Reyna’s health steadily continued to improve, so much so that she spoke enthusiastically of completing the Muir Trail hike over Mount Whitney during the coming summer. Ben began to wonder about his wife’s miraculous remission, the neurosurgeon’s
explanation, even Reyna’s “angel vision.” He didn’t obsess on it, though, for it was a season of miracles.
A scandal had broken in the media, as a result of which Ben had learned that he had a twin, or maybe more than one.
FIFTEEN
ANOTHER PATH, IN ANOTHER UNIVERSE
In the months that had passed since Ben Cho vanished, Meilin Lu had been seeking answers, or at least asking questions. The result of her efforts had finally led her here, to what had once been a New Territories Royal Park. In postcolonial times it had become simply the Sha Tin town park, a palace garden that had misplaced its palace.

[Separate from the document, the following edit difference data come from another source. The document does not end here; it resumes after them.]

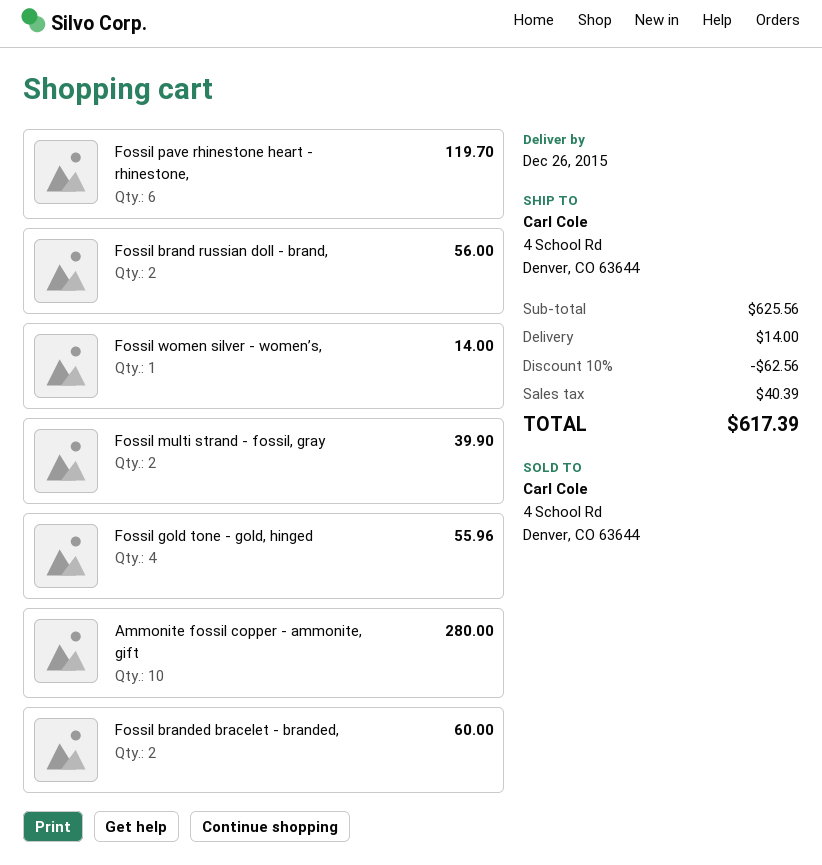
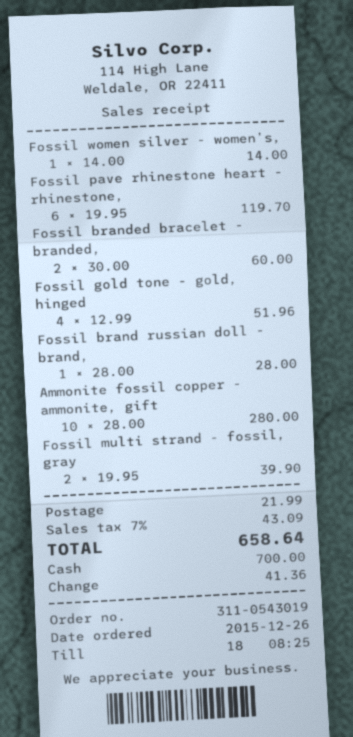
Fossil brand russian doll - brand,: 2 for 56.00 -> 1 for 28.00
Fossil gold tone - gold, hinged: 4 for 55.96 -> 4 for 51.96
discount: 10% = 62.56 -> none
shipping: 14.00 -> 21.99
tax: 40.39 -> 43.09
total: 617.39 -> 658.64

As she walked the paths bordered with formal fences, amid the lawns broken up by ponds and geometric hedges, Mei-lin wondered again why DeSondra Adjoumani had chosen this place for the meeting Lu was to have with the anonymous NSA official, who was reportedly willing to answer at least some of her questions.
“Why there?” she’d asked Adjoumani.
“I went there once with Ben Cho,” the FBI chief legat replied. “He thought it related to the Kwok holo-cast. The person you’re going to be meeting with thinks it’s an appropriate place to meet, too.”
Lu shrugged. Fearing this meeting might come to nought, she had at least brought something to read: her father’s last novel, Widows and Bad Breaks, with its private investigator working a case set in the publishing industry—“PI to the PI”—published at last.
Specimen stones rose from low-hedged mounds, their vertical thrust echoed by the screen of palm trees nearby and the high-rise apartment blocks farther off, beyond the Shing Mun River. A waterfall plummeted past sharp-edged stone tiers into a pool that eventually flowed into a small lake of greenish water, in the midst of which stood an island topped by an open, red-roofed pagoda gazebo. A moon bridge connected island to shore, its high arch reflected in the water of the pool such that arch and reflection together made a circular whole. Turtles sunned themselves on the banks and on the exposed rocks in the lake. A rainbow of fish moved through the murky water while a small flock of equally colorful escaped parrots flew overhead, creating a perfect Escher moment in which the worlds on either side of the lake’s mirroring surface seemed indistinguishably real and alive.